CFCC Faculty Member Receives National Science Foundation Grant

Cape Fear Community College is pleased to announce that one of its faculty members has recently been awarded a $150,000 grant from the National Science Foundation (NSF).
 
Last October, CFCC Chemical Technology instructor, Tracy Holbrook, submitted a grant proposal to the NSF in the Division of Undergraduate Education.  This proposal targeted the Advanced Technological Education (ATE) program that focuses on the education of technicians for the high-technology fields that drives the nation’s economy.   
 
Cape Fear Community College is new to the ATE program.  Falling into this specialized category, CFCC is among an elite group of 15 awards nationwide.  The $150,000 award was the maximum budget that could be requested by an institution new to the ATE program.     
 
According to the NSF database, only 40 proposals have been awarded to community colleges in the state of North Carolina since 1969.  The last NSF award CFCC received was in 1969 in the amount of $13,325.  This year, CFCC was the only N.C. community college to receive a grant from the ATE program. 
 
“We are very excited about working with the NSF.  More importantly, we are very excited about improving the quality of education that students will receive within our own program.  With the help of this grant, CFCC will be one of the few community colleges in the state of North Carolina with this latest technology,” Holbrook.
 
The grant is multi-faceted and will be used:
 
  • To improve CFCC’s chemical technology curriculum by introducing state-of-the-art laboratory equipment; this will help students learn skills and techniques which will make them more employable after graduation. The equipment will replicate the same instruments that are used in the commercial chemical industry.
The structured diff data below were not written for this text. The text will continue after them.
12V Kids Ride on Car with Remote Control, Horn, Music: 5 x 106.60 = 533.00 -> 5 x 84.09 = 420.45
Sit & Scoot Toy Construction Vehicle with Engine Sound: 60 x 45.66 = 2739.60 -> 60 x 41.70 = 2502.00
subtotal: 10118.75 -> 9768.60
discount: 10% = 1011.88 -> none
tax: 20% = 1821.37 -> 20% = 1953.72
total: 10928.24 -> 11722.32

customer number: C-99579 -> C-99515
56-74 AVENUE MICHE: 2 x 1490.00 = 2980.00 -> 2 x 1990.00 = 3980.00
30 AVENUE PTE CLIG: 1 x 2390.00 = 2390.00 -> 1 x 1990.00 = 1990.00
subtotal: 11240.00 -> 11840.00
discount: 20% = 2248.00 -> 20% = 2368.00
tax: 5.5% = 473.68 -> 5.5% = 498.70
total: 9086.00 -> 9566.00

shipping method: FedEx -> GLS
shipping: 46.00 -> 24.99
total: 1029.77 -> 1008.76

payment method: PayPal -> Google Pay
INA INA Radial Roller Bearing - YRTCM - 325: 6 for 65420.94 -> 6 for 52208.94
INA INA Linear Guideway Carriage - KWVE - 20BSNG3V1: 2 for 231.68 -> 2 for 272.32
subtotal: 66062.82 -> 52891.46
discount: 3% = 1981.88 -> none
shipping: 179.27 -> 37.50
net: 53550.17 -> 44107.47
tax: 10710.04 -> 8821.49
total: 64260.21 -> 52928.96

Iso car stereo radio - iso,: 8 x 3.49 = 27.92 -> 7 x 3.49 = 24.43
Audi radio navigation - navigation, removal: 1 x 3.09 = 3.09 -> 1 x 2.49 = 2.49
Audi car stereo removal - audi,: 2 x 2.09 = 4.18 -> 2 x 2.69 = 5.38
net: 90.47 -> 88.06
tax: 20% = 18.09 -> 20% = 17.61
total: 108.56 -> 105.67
  • To provide professional development opportunities through specialized classes for all CFCC science faculty and support staff – including K-12 educators from local public and private schools.
  • Allow CFCC students to perform an annual in-depth water study to residents in the local area.
For more details, here is a brief abstract of the project:
 
Project “Ways to Amplify Teaching and Education in Regard to Science” (W.A.T.E.R.S.), in conjunction with the Chemical Technology Program at CFCC, is enhancing student learning by strongly reinforcing difficult theoretical concepts in the laboratory environment through the use of state-of-the-art equipment commonly found in an industrial job environment. Students are gaining hands-on training on the use and operation of a Purge & Trap Gas Chromatography system coupled with a mass spectrometer (GC/MS) and an ion chromatography (IC) system.
 
Students are learning how to: follow standardized methods enforced by regulatory bodies such as the Environmental Protection Agency (EPA), carry out multifaceted and advanced experiments, interpret chromatograms and mass spectra data, and operate computer-based instrumentation. Results from project W.A.T.E.R.S. are showing that fundamental changes within a science curriculum involving laboratory objectives coupled with appropriate discussions on theoretical concepts allows STEM students to clearly understand advances within the scientific field. Project W.A.T.E.R.S. is providing professional development opportunities to Cape Fear Community College faculty and local K-12 STEM educators. Under-represented groups in the STEM community are benefitting through the introduction of new instrumentation that is allowing students to become more competitive in today’s job market and/or to provide a better transition to a research-intensive university.  The project will also help support an annual in-depth water study for the community that will monitor over 80% of EPA’s regulated primary and secondary contaminants. 
 
CFCC’s two-year chemical technology program trains students to become laboratory technicians and entry-level chemists within the state of North Carolina.